### What you should do
What you return must be an exact copy of the lines in the listing below between the line holding "none -> center" and the line holding "anxious for nothing", inclusive, and nothing more.

### Dataset records
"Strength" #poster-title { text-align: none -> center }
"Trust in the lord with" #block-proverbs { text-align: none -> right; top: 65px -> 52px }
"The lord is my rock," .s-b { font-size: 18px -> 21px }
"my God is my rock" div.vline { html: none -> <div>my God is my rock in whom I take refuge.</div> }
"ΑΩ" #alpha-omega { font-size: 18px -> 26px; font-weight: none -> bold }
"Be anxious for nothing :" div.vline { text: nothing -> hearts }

==

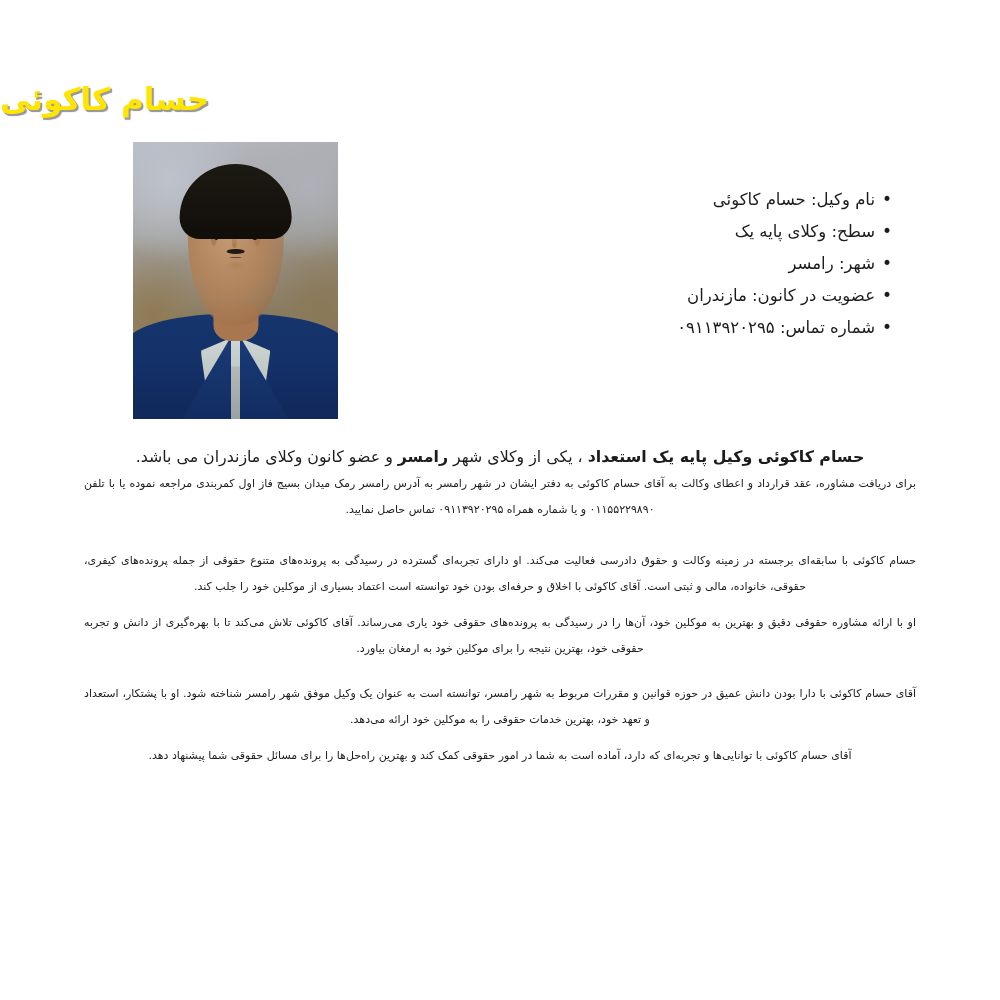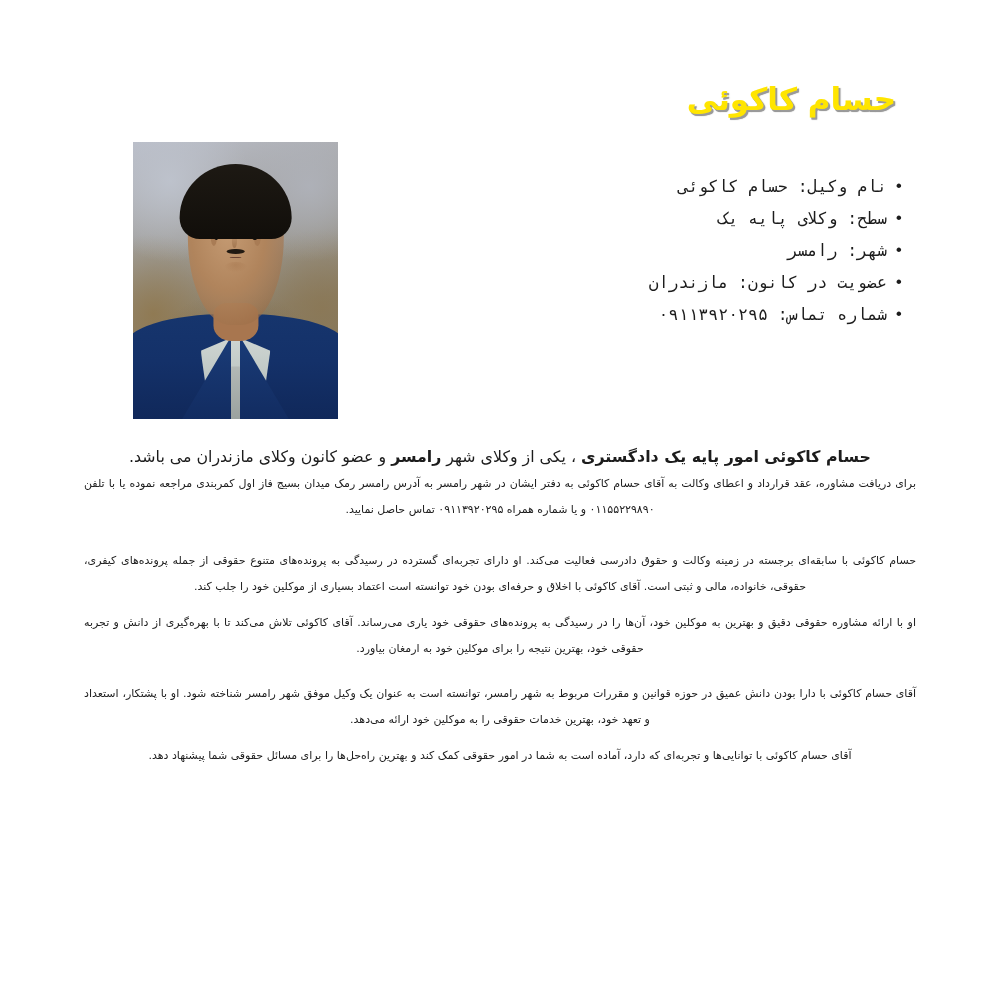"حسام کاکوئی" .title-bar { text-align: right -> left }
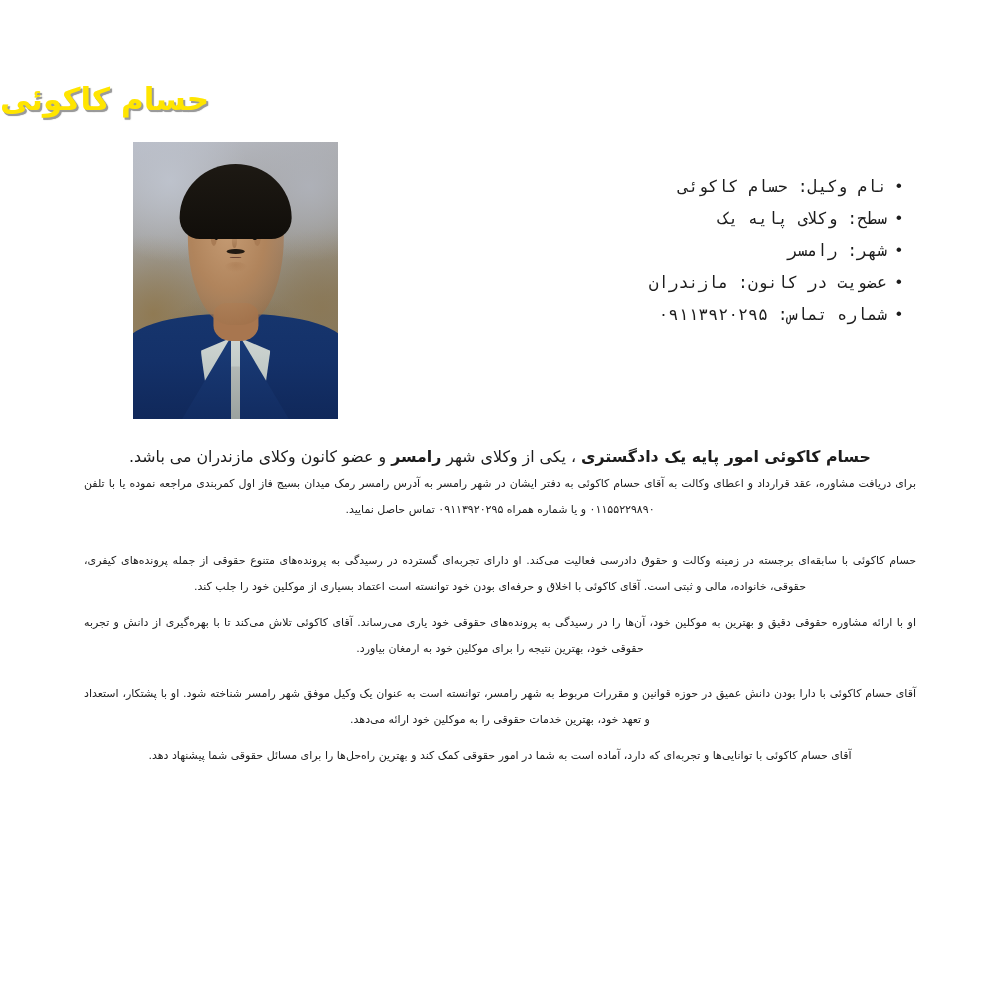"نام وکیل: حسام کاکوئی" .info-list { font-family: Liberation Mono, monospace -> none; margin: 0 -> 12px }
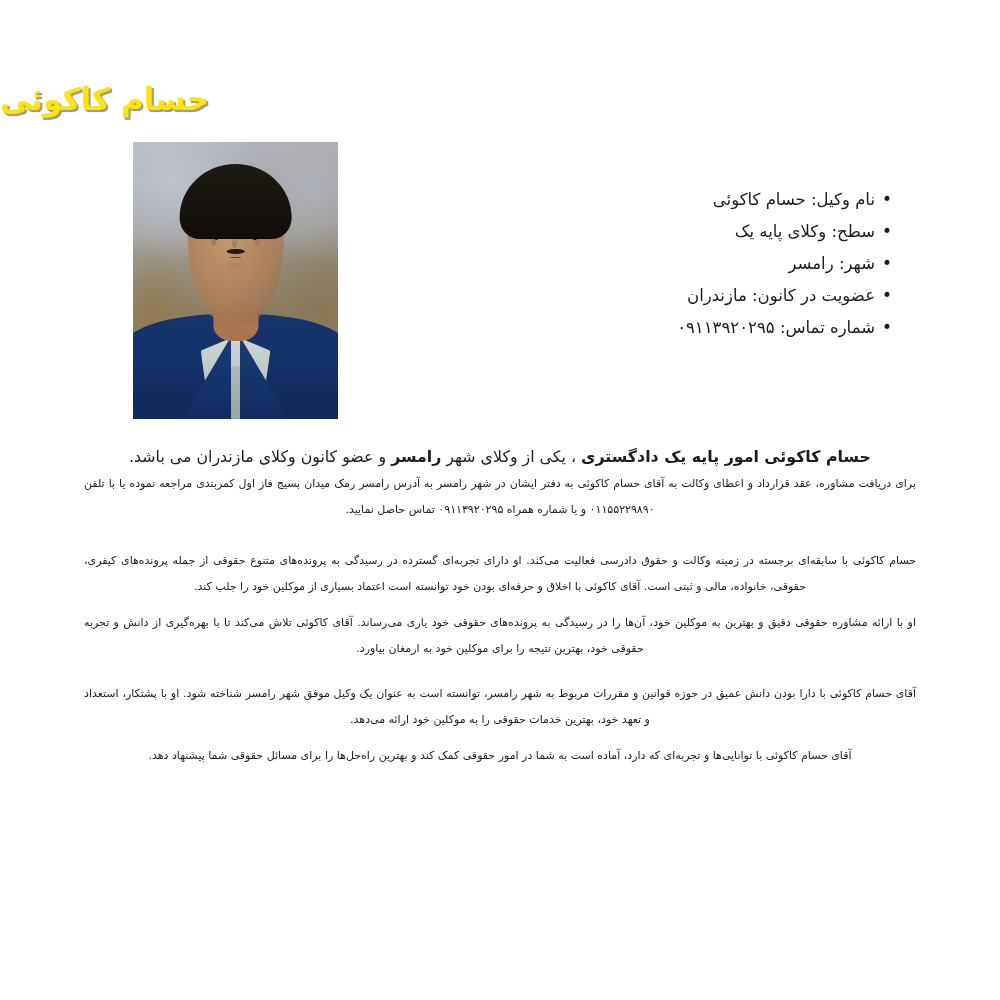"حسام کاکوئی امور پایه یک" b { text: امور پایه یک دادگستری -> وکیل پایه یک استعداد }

### Output for this exercise
"Strength" #poster-title { text-align: none -> center }
"Trust in the lord with" #block-proverbs { text-align: none -> right; top: 65px -> 52px }
"The lord is my rock," .s-b { font-size: 18px -> 21px }
"my God is my rock" div.vline { html: none -> <div>my God is my rock in whom I take refuge.</div> }
"ΑΩ" #alpha-omega { font-size: 18px -> 26px; font-weight: none -> bold }
"Be anxious for nothing :" div.vline { text: nothing -> hearts }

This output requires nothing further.